## EXERCISE DIRECTIONS
Retype only what runs from the beginning of the data through the line with "(365, 205) none"; please omit the pictures and keep every line exact.

- - - - - - -

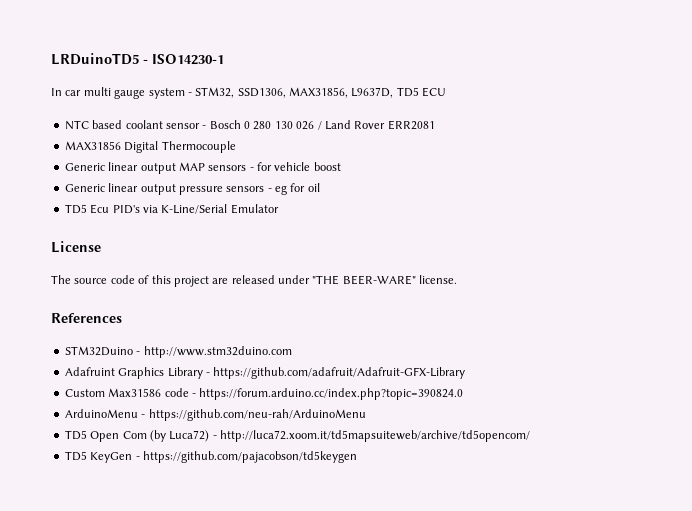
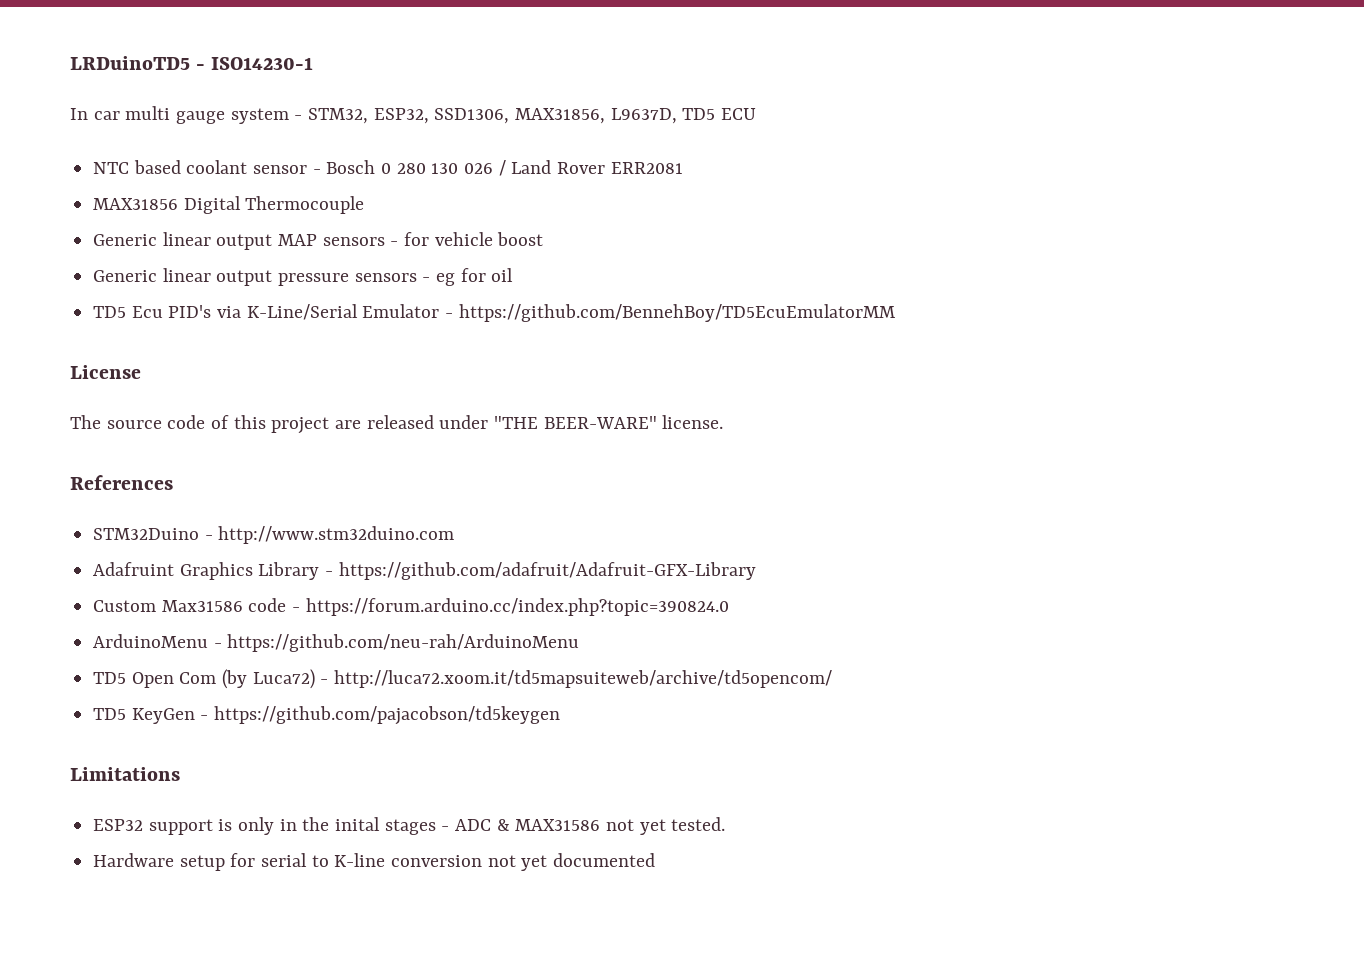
(235, 92) none -> [373,108,429,124] ESP32,
(279, 209) none -> [445,304,895,322] - https://github.com/BennehBoy/TD5EcuEmulatorMM
(357, 457) none -> [70,767,180,781] [93,817,726,835] [93,853,656,871] // Limitations // ESP32 support is only in the inital stages - ADC & MAX31586 not yet tested. // Hardware setup for serial to K-line conversion not yet documented

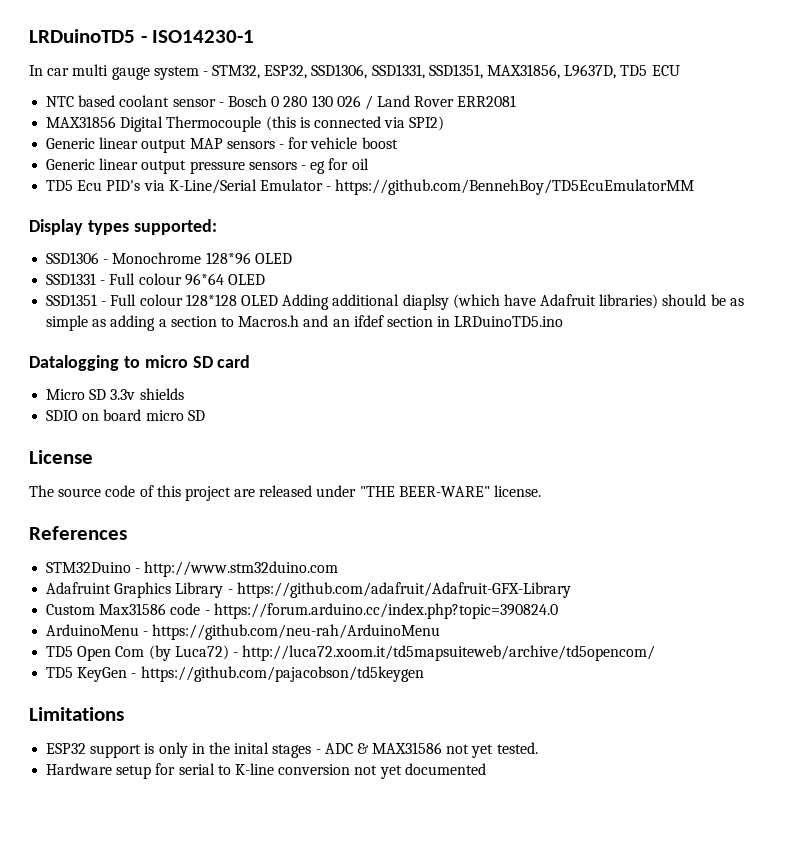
(510, 116) none -> [371,64,483,79] SSD1331, SSD1351,
(365, 205) none -> [265,116,445,131] (this is connected via SPI2)
(895, 313) none -> [29,219,217,235] [46,252,292,265] [46,273,265,286] [46,294,744,310] [46,315,564,331] [29,355,251,371] [46,388,184,400] [46,409,205,421] // Display types supported: // SSD1306 - Monochrome 128*96 OLED // SSD1331 - Full colour 96*64 OLED // SSD1351 - Full colour 128*128 OLED Adding additional diaplsy (which have Adafruit libraries) should be as simple as adding a section to Macros.h and an ifdef section in LRDuinoTD5.ino // Datalogging to micro SD card // Micro SD 3.3v shields // SDIO on board micro SD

- - - - - - -

## EXERCISE RESPONSE
(235, 92) none -> [373,108,429,124] ESP32,
(279, 209) none -> [445,304,895,322] - https://github.com/BennehBoy/TD5EcuEmulatorMM
(357, 457) none -> [70,767,180,781] [93,817,726,835] [93,853,656,871] // Limitations // ESP32 support is only in the inital stages - ADC & MAX31586 not yet tested. // Hardware setup for serial to K-line conversion not yet documented

(510, 116) none -> [371,64,483,79] SSD1331, SSD1351,
(365, 205) none -> [265,116,445,131] (this is connected via SPI2)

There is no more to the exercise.